"Cette embarcation n’était pas dimensionnée pour supporter autant de personnes" : ce que l'on sait du naufrage de migrants où une petite fille est morte noyée

Seize personnes, parmi lesquelles dix enfants et une femme enceinte, ont chaviré ce dimanche 3 mars 2024 alors qu'il se trouvait sur une embarcation dans le canal de l'Aa à Watten dans le Nord. Une petite fille de 7 ans est décédée.

Ce dimanche 3 mars, une embarcation de migrants a chaviré sur le canal de l’Aa à Watten (Nord), commune située à 30 kilomètres du littoral.

Seize personnes, dont dix enfants et une femme enceinte, embarquaient sur ce bateau, à quai, lorsqu'il a chaviré. C’est une passante qui a appelé les secours aux alentours de 6 heures du matin. "Les gendarmes et les pompiers se sont immédiatement transportés sur les lieux", indique Bertrand Gaume, le préfet de la région Hauts-de-France.

"Cette embarcation, vraisemblablement volée, n’était pas dimensionnée pour supporter autant de personnes. Celle-ci a chaviré peu de temps après la montée de ces personnes", ajoute-t-il.

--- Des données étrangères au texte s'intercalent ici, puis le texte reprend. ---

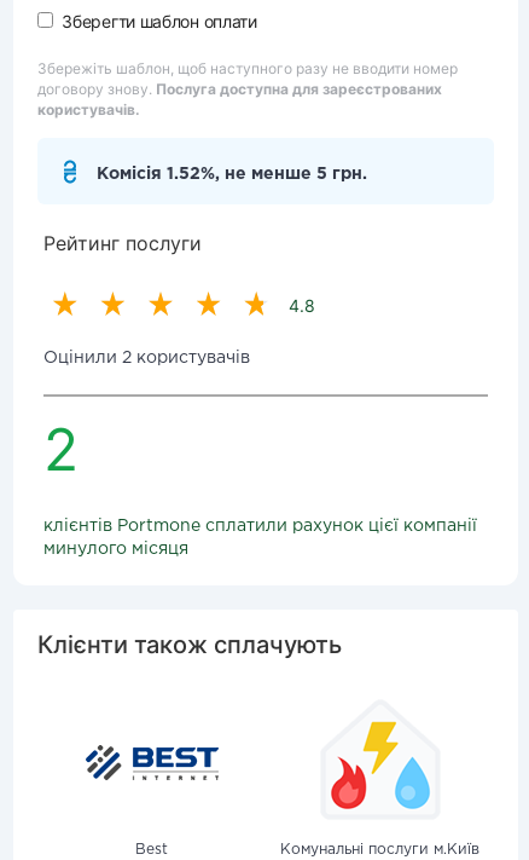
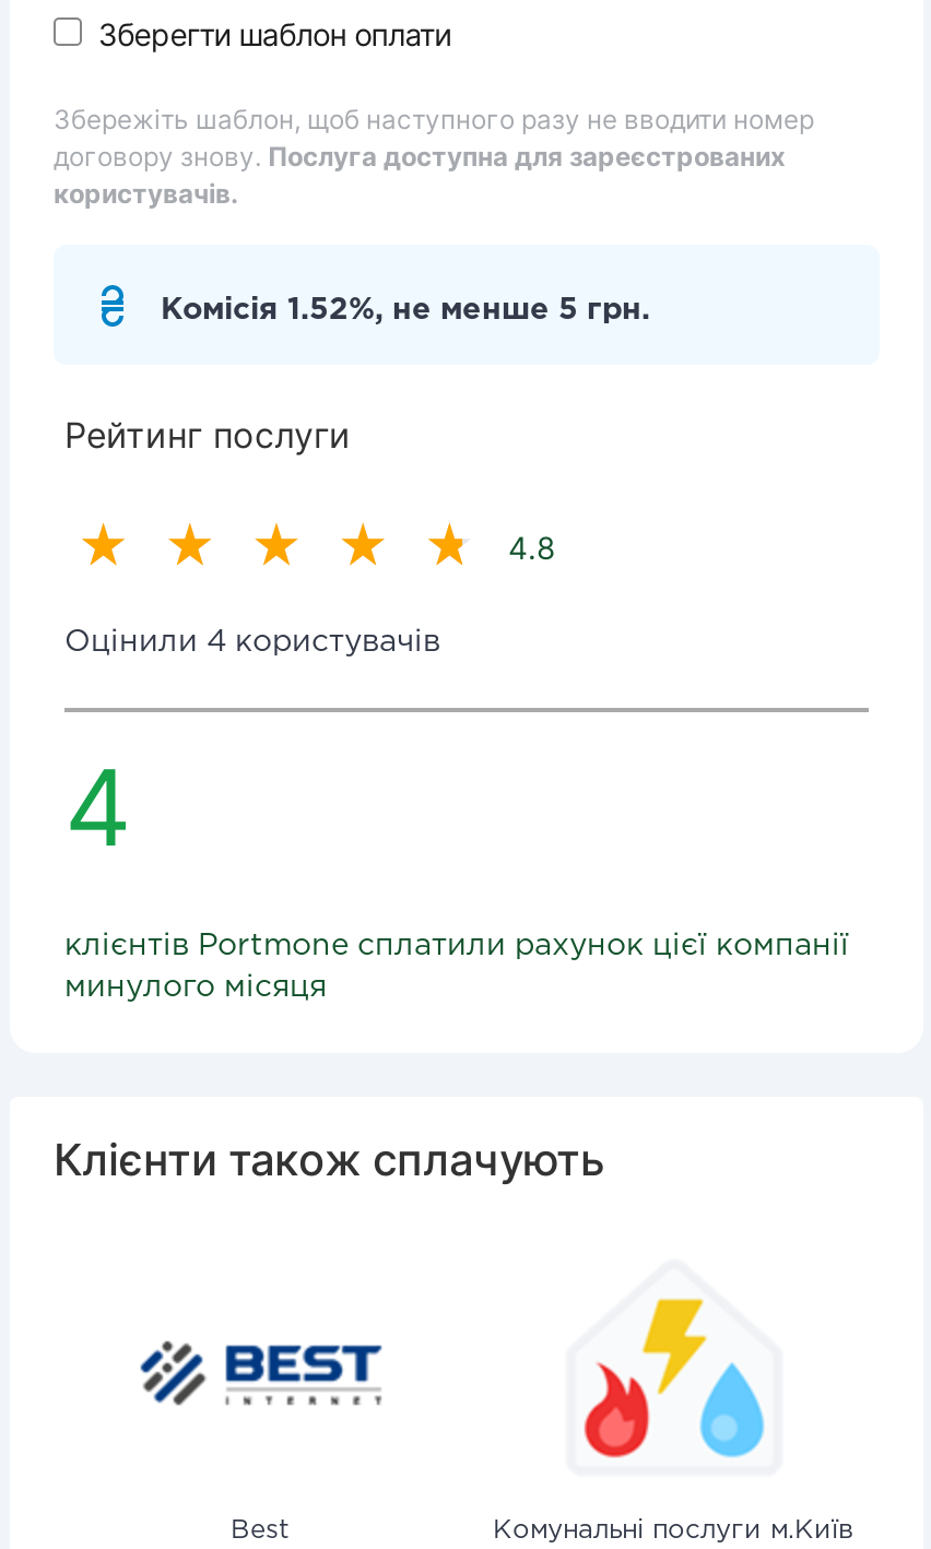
[43,351,250,365] Оцінили 2 користувачів -> [64,629,440,655] Оцінили 4 користувачів
[43,414,79,485] 2 -> [64,743,132,872] 4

Une petite fille de sept ans est morte noyée alors qu'elle se trouvait avec sa famille sur l'embarcation.

10 personnes transportées à l'hôpital

Les membres de cette famille, dont l'origine est pour l'instant inconnue, "ont été transportés au centre hospitalier de Dunkerque", selon le préfet de la région. Il s'agit d'un couple et de trois enfants. 

Se trouvaient également à bord : un couple, deux hommes et six jeunes enfants. Au total, 10 personnes ont été transportées à l'hôpital. 

La mairie de Watten a mis à disposition une salle permettant aux cinq autres naufragés "de se réchauffer dans l'attente des services enquêteurs".

"C'est la première fois que je vois ça ici"

Des départs de migrants, avec l'objectif de traverser la Manche, depuis l'intérieur des terres, est un phénomène qui s'amplifie selon les autorités. Mais jamais le maire de la commune, Daniel Deschodt, n'avait été confronté à un tel drame : "on sait qu'ils ont des difficultés à acheter des bateaux maintenant, donc ils viennent à l'intérieur des terres et tous les bateaux qui traînent, ce sont de tout petits bateaux donc ils se retrouvent là-bas une quinzaine, ce n'est pas possible. C'est la première fois que je vois ça ici", confie-t-il. 

"Plusieurs gardes à vue sont en cours", a annoncé en milieu de journée le parquet de Dunkerque, qui a ouvert une enquête pour homicide involontaire, blessures involontaires, association de malfaiteurs et aide à l'entrée et au séjour irrégulier en bande organisée avec mise en danger d'autrui. 

L'enquête a été confiée à la brigade de recherches de la gendarmerie de Dunkerque-Hoymille et à l'Office national de lutte contre le trafic illicite de migrants (Oltim).